No one has more driving ambition than the boy who wants to buy a car.* 

*There are no new sins....the old ones just get more publicity. 

There are worse things than getting a call for a wrong number at 4 AM. It could be a right number. 

Think about this..., No one ever says "It's only a game" when his team is winning. 

Money will buy a fine dog, but only kindness will make him wag his tail. 

The nicest thing about the future is that it always starts tomorrow.* 

*If you don't have a sense of humor, you probably don't have any sense at all. 

Seat belts are not as confining as wheelchairs. 

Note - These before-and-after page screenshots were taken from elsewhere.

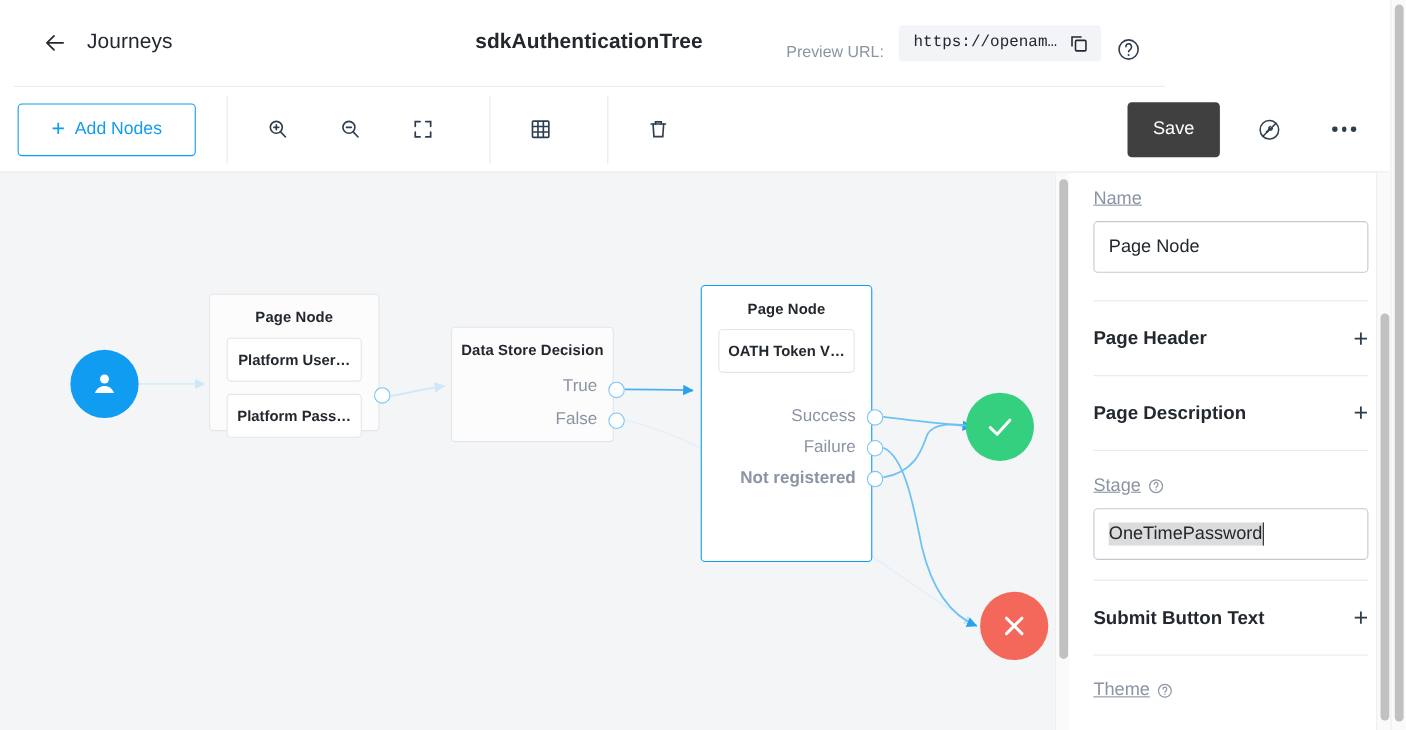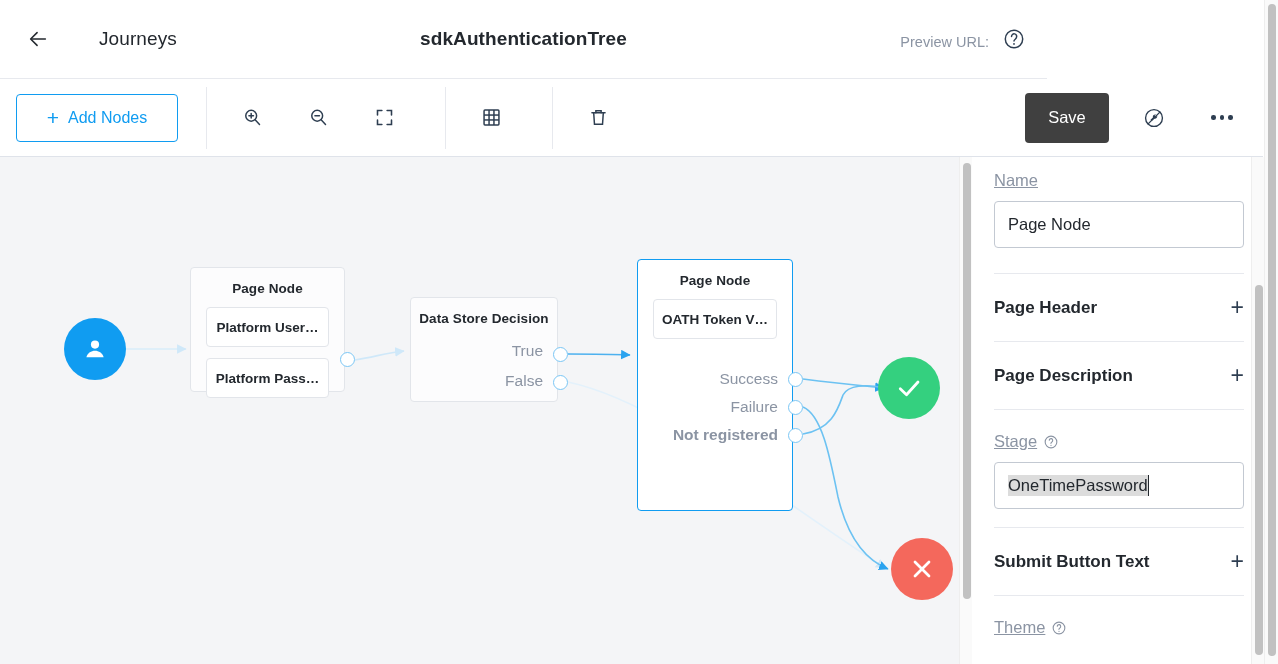--- a/index.html
+++ b/index.html
@@ -7,23 +7,23 @@
     margin: 0; padding: 0;
     width: 1278px; height: 664px;
     overflow: hidden;
     font-family: "Liberation Sans", sans-serif;
     background: #ffffff;
   }
   .app { position: relative; width: 1278px; height: 664px; overflow: hidden; }
 
   
   .header {
-    position: absolute; top: 0; left: 0; width: 1047px; height: 79px;
+    position: absolute; top: 0; left: 12px; width: 1047px; height: 79px;
     background: #ffffff; border-bottom: 1px solid #e7e9ee;
-    display: flex; align-items: center; gap: 32px;
+    display: flex; align-items: center;
   }
   .back-btn {
     width: 40px; height: 40px; margin-left: 18px;
     display: flex; align-items: center; justify-content: center;
     cursor: pointer; color: #23282e;
   }
   .back-btn svg { width: 22px; height: 22px; }
   .breadcrumb {
     font-size: 19px; color: #23282e; margin-left: 9px; letter-spacing: .1px;
   }
@@ -189,20 +189,27 @@
     <div class="back-btn">
       <svg viewBox="0 0 24 24" fill="none" stroke="currentColor" stroke-width="1.7" stroke-linecap="round" stroke-linejoin="round">
         <line x1="20" y1="12" x2="5" y2="12"></line>
           <polyline points="11 19 4 12 11 5"></polyline>
       </svg>
     </div>
     <div class="breadcrumb">Journeys</div>
     <div class="tree-title">sdkAuthenticationTree</div>
     <div class="header-right">
       <div class="preview-label">Preview URL:</div>
+      <div class="url-chip">
+        <span class="url-text">https://openam…</span>
+        <svg class="copy-ico" viewBox="0 0 24 24" fill="none" stroke="currentColor" stroke-width="1.8">
+          <rect x="8.5" y="8.5" width="12" height="12" rx="1.4"></rect>
+          <path d="M4.5 15.5V4.5h11"></path>
+        </svg>
+      </div>
       <svg class="help-ico" viewBox="0 0 24 24" fill="none" stroke="currentColor" stroke-width="1.6">
         <circle cx="12" cy="12" r="9.5"></circle>
         <path d="M9.3 9.2a2.8 2.8 0 115.4 1c0 1.9-2.7 2.2-2.7 4" stroke-linecap="round"></path>
         <circle cx="12" cy="17.4" r="1" fill="currentColor" stroke="none"></circle>
       </svg>
     </div>
   </div>
 
   <div class="toolbar">
     <div class="add-nodes">

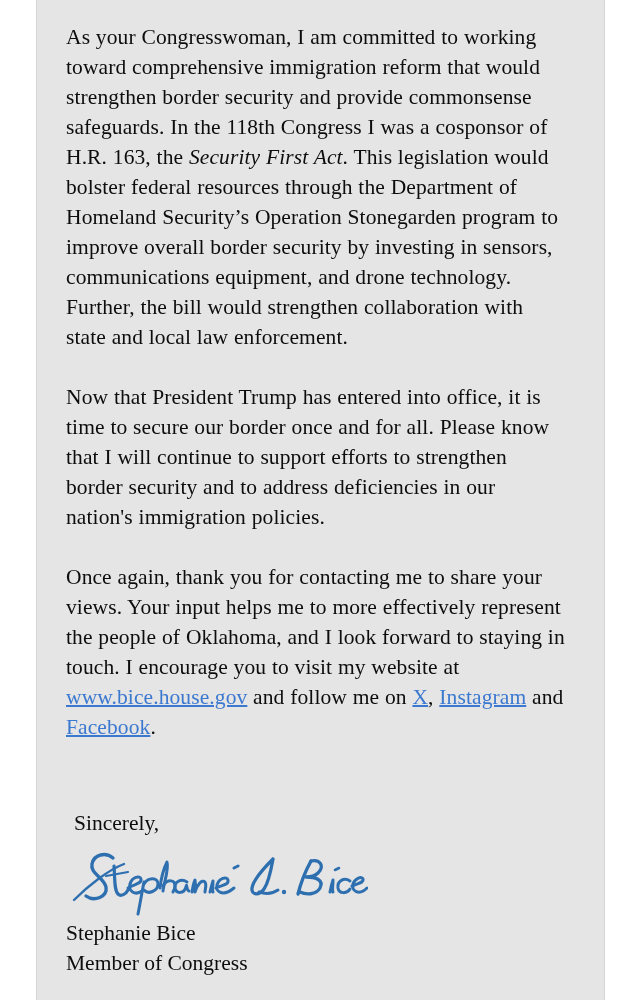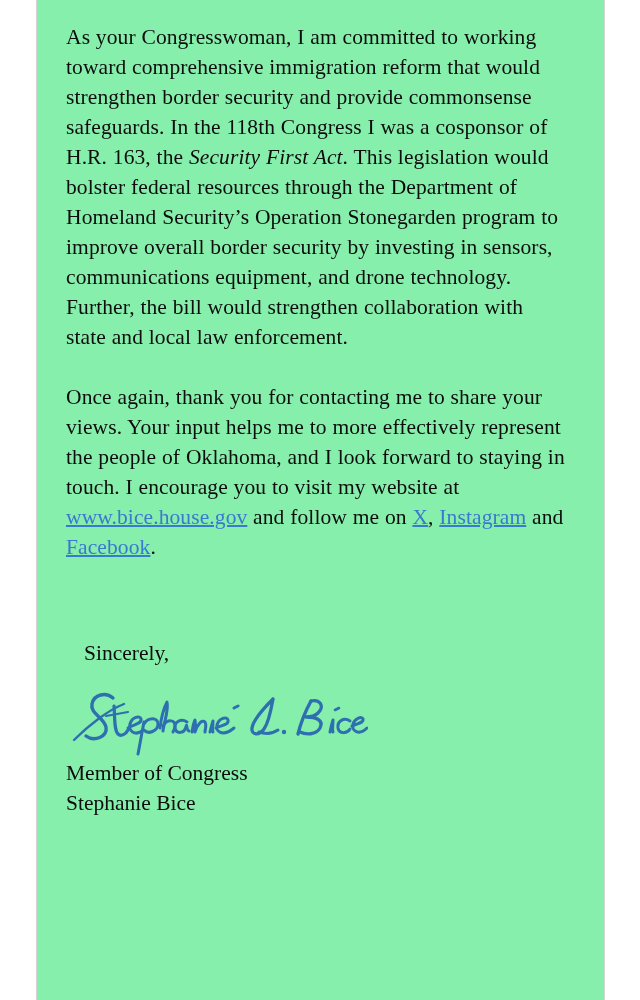--- a/index.html
+++ b/index.html
@@ -32,21 +32,21 @@
   }
   .rule-left  { left: 36px; }
   .rule-right { left: 604px; }
 
   .letter-body {
     position: absolute;
     left: 37px;
     right: 36px;
     top: 0;
     bottom: 0;
-    background: #86efac;
+    background: #e5e5e5;
     padding: 22px 39px 0 29px;
     box-sizing: border-box;
   }
 
   p.para {
     margin: 0 0 30px 0;
     font-size: 21.5px;
     line-height: 30px;
     color: #0d0d0d;
     text-align: left;
@@ -59,21 +59,21 @@
   .italic {
     font-style: italic;
   }
 
   a.link {
     color: #3b78d0;
     text-underline-offset: 1px;
   }
 
   .closing {
-    margin: 18px;
+    margin: 8px;
     font-size: 21.5px;
     line-height: 30px;
     color: #0d0d0d;
   }
 
   .signature-block {
     margin-top: 6px;
     height: 72px;
     position: relative;
   }
@@ -98,20 +98,21 @@
 
 <div class="page">
 
   <div class="rule rule-left"></div>
   <div class="rule rule-right"></div>
 
   <div class="letter-body">
 
     <p class="para"><span>As your Congresswoman, I am committed to working toward comprehensive immigration reform that would strengthen border security and provide commonsense safeguards. In the 118th Congress I was a cosponsor of H.R. 163, the </span><em class="italic">Security First Act</em><span>. This legislation would bolster federal resources through the Department of Homeland Security’s Operation Stonegarden program to improve overall border security by investing in sensors, communications equipment, and drone technology. Further, the bill would strengthen collaboration with state and local law enforcement.</span></p>
 
+    <p class="para">Now that President Trump has entered into office, it is time to secure our border once and for all. Please know that I will continue to support efforts to strengthen border security and to address deficiencies in our nation's immigration policies.</p>
 
     <p class="para"><span>Once again, thank you for contacting me to share your views. Your input helps me to more effectively represent the people of Oklahoma, and I look forward to staying in touch. I encourage you to visit my website at </span><a class="link" href="#">www.bice.house.gov</a><span> and follow me on </span><a class="link" href="#">X</a><span>, </span><a class="link" href="#">Instagram</a><span> and </span><a class="link" href="#">Facebook</a><span>.</span></p>
 
     <div class="gap-before-closing"></div>
 
     <p class="closing">Sincerely,</p>
 
     <div class="signature-block">
       <svg class="signature-svg" width="300" height="72" viewBox="0 0 300 72" aria-hidden="true">
         <g fill="none" stroke="#2e6fb0" stroke-linecap="round" stroke-linejoin="round">
@@ -152,17 +153,17 @@
           <path d="M262 46 C263 41, 264 37, 265 34 C265 40, 264 44, 265 46" stroke-width="3"></path>
           <path d="M267 24 L271 22" stroke-width="2.6"></path>
 
           <path d="M282 35 C276 31, 269 35, 270 42 C271 48, 279 48, 282 43" stroke-width="3"></path>
 
           <path d="M284 40 C290 37, 296 37, 295 33 C294 30, 287 32, 285 38 C283 45, 291 50, 299 42" stroke-width="3"></path>
         </g>
       </svg>
     </div>
 
+    <p class="signature-name">Stephanie Bice</p>
     <p class="signature-name">Member of Congress</p>
-    <p class="signature-name">Stephanie Bice</p>
 
   </div>
 </div>
 
 </body></html>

I've reached the age where the happy hour is a nap.* 

*Never read the fine print. There is no way you're going to like it.* 

*The trouble with bucket seats is that not everybody has the same size bucket.* 

*To err is human, to forgive - highly unlikely.* 

*Do you realize that in about 40 years, we'll have millions of old ladies running around with tattoos?* 

*Money can't buy happiness -- but somehow it's more comfortable to cry in a Porsche than in a Hyundai.* 

*After a certain age, if you don't wake up aching in every joint, you are probably dead.*


----------



## geocorn (Mar 1, 2005)

My personal fave is the tatoos.


----------



## Hippie (Mar 1, 2005)

I like my old ladies with tattoos. I can stretch the skin and make all kinds of funny looking designs and characters.


----------



## MedPretzel (Mar 1, 2005)

Then I ask, do ankles sag? I never thought so...


----------



## Hippie (Mar 2, 2005)

I never saw an ankle sag. I also have never seen a pink elephant.


----------



## MedPretzel (Mar 2, 2005)

Then I guess I'm okay with the tattoo in about 40 years.


----------



## Hippie (Mar 5, 2005)

Actually, if you dont take care of yourself, the ankles could get puffy and full of fluid and actually make the tattoo alot larger and distorted.


Uh...what was the topic?


----------



## Maui Joe (Mar 10, 2005)

It was the Happy Hour...no, the bucket seats, no....I know now, it was "the dog with the tattoo right??


----------



## Hippie (Mar 10, 2005)

Iam game for all of the above!


----------



## MedPretzel (Mar 15, 2005)

Sorry, but I don't get it.


----------



## Hippie (Mar 16, 2005)

I think maybe this must be a man's game. Is this a game? Perhaps I don't get it either.


----------



## Maui Joe (Mar 16, 2005)

Like the coach said, "Win or lose, it's how you play the game."


----------



## Hippie (Mar 16, 2005)

Well I wanna win. I am a competitor.


----------



## Maui Joe (Mar 16, 2005)

Man gotta do.....


----------



## MedPretzel (Mar 16, 2005)

Ahem!!!





What do ya think I am? I wanna win too!


----------



## Maui Joe (Mar 16, 2005)

I think that you have won many!


----------



## MedPretzel (Mar 16, 2005)

Thanks Maui "Aloha" Joe!!!


----------



## Maui Joe (Mar 16, 2005)

It's catchin" on!


----------



## geocorn (Mar 16, 2005)

Med,


Based on your picture, you are not a man! However, you are a very nice looking lady!


----------



## Hippie (Mar 19, 2005)

Noted by her personality, she is all woman.


----------



## Maui Joe (Mar 19, 2005)

Wish she was in my typing class.


----------



## Hippie (Mar 19, 2005)

You seem to be doing very well with your fingers tonight, Joe!


----------



## Maui Joe (Mar 19, 2005)

Slowing down abit...running out of bandaids!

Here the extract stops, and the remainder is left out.